Larrey joined the French Army of the Rhine in 1792, during the War of the First Coalition. In Mainz he met with Samuel Thomas von Sömmerring. During this time, Larrey initiated the modern method of army surgery, field hospitals and the system of army ambulance corps. After seeing the speed with which the carriages of French horse artillery units maneuvered across the battlefields, Larrey adapted them as "flying ambulances" for rapid transport of the wounded and manned them with trained crews of drivers, corpsmen and litter-bearers. Larrey's innovations in military medicine and surgery advanced the standard of medical care in the French army well beyond that of its contemporaries.

At the Battle of Metz (1793) Larrey successfully demonstrated the value of field ambulances. The quartermaster-general Jacques-Pierre Orillard de Villemanzy ordered prototypes to be built, after which ambulances would be supplied to all the Republic's armies. The politicians heard of this, and ordered a national contest to find the best design, thus delaying their delivery by over two years. Larrey also increased the mobility and improved the organization of field hospitals, effectively creating a forerunner of modern field hospitals. He established a rule for the triage of war casualties, treating the wounded according to the seriousness of their injuries and urgency of need for medical care, regardless of their rank or nationality. Soldiers of enemy armies, as well as those of the French and their allies, were treated. Personally courageous, Larrey regularly worked under fire and tirelessly endeavored to rescue wounded soldiers. At one battle in 1793, he led a charge of his dragoon escort to save four injured soldiers who were being stripped of valuables by the Prussians. They were loaded into his ambulances and carried to the rear, where he operated on them and saved all their lives.

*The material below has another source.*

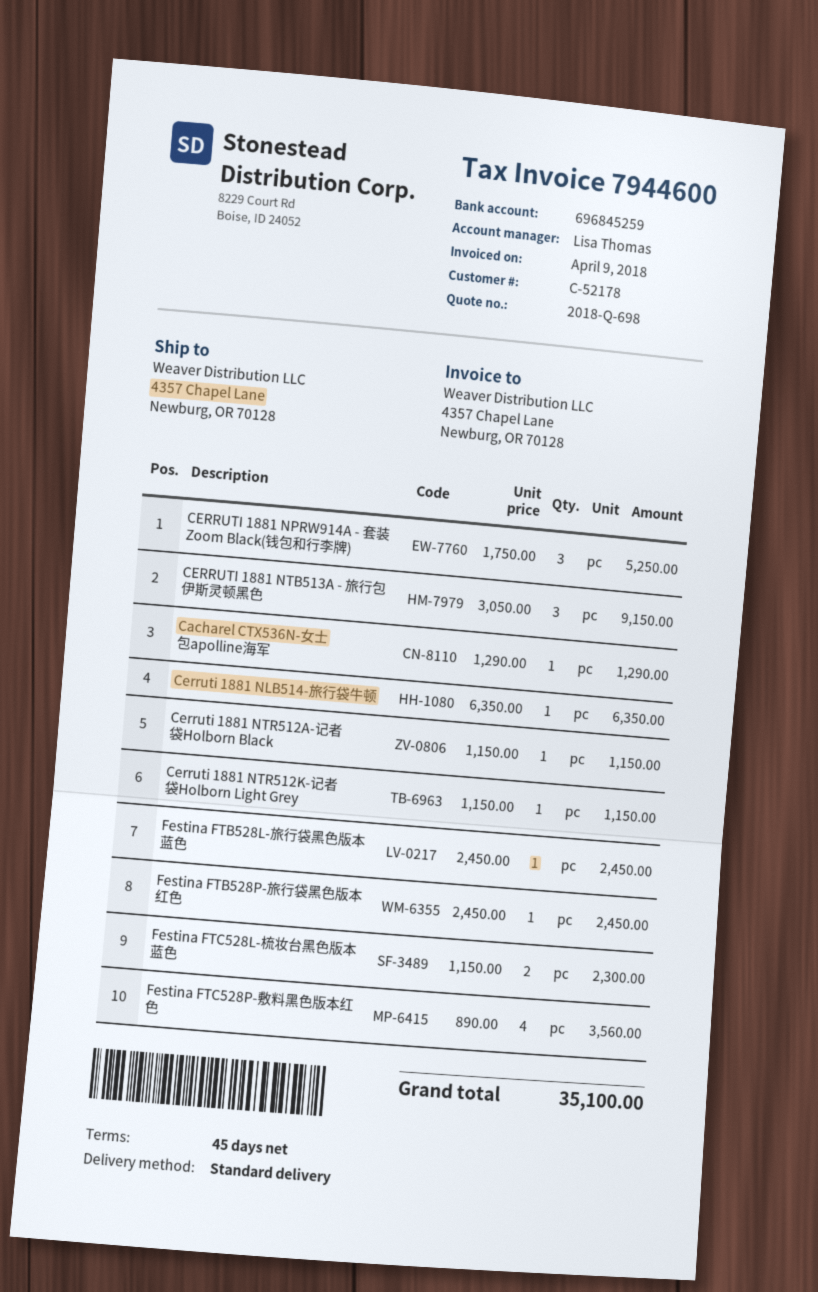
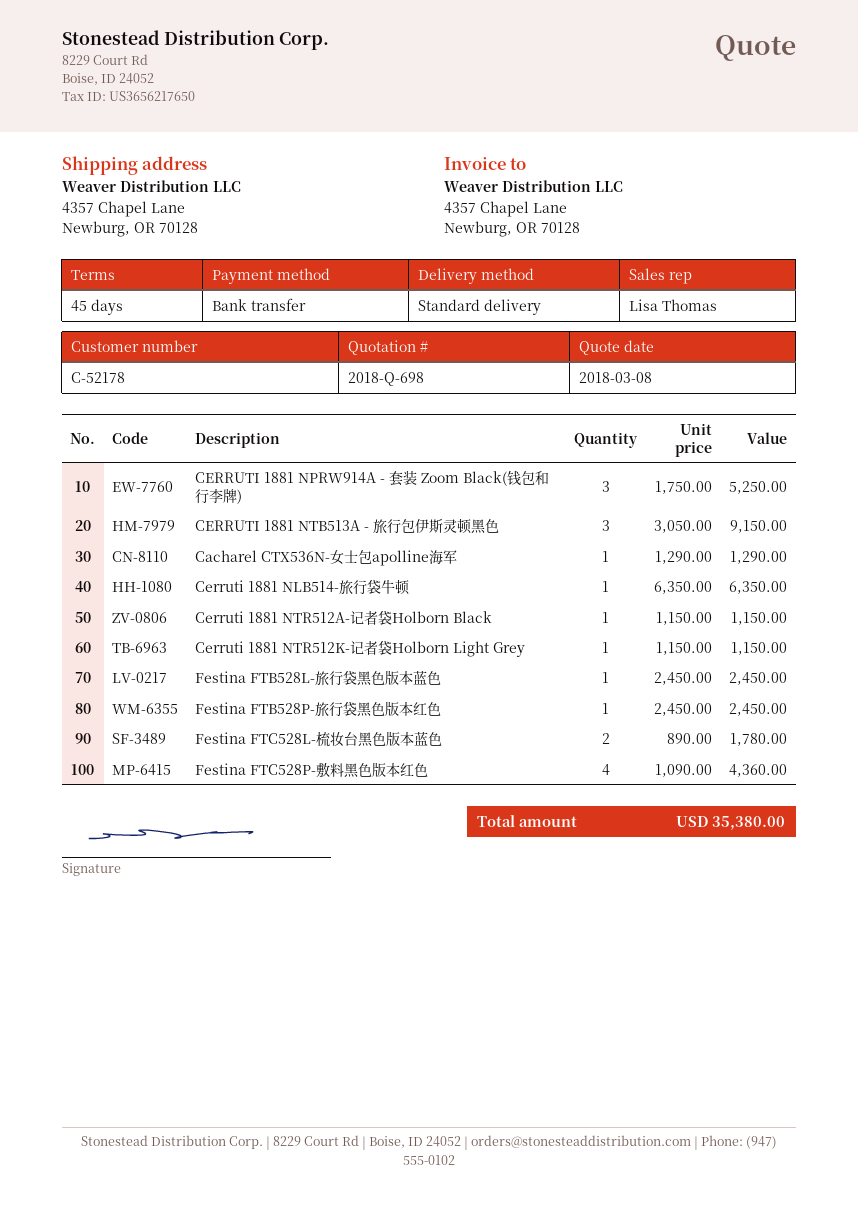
Festina FTC528L-梳妆台黑色版本蓝色: 2 x 1150.00 = 2300.00 -> 2 x 890.00 = 1780.00
Festina FTC528P-敷料黑色版本红色: 4 x 890.00 = 3560.00 -> 4 x 1090.00 = 4360.00
total: 35100.00 -> 35380.00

In 1794 he was sent to Toulon, where he organized the School of Surgery and Anatomy and met for the first time with Napoleon Bonaparte. He married his sweetheart, the painter Marie-Élisabeth Laville-Leroux, who had studied under Jacques-Louis David. Larrey was a devoted husband who often wrote his wife while away and the couple would go on to have two children. In Spain he fell ill and was sent back to Paris, where he worked as a professor of anatomy at the Val-de-Grâce Medical School for a short time, in 1796, before being appointed surgeon-in-chief of the Revolutionary armies in Italy at the request of Napoleon who had heard of his distinguished reputation and remembered him from Toulon.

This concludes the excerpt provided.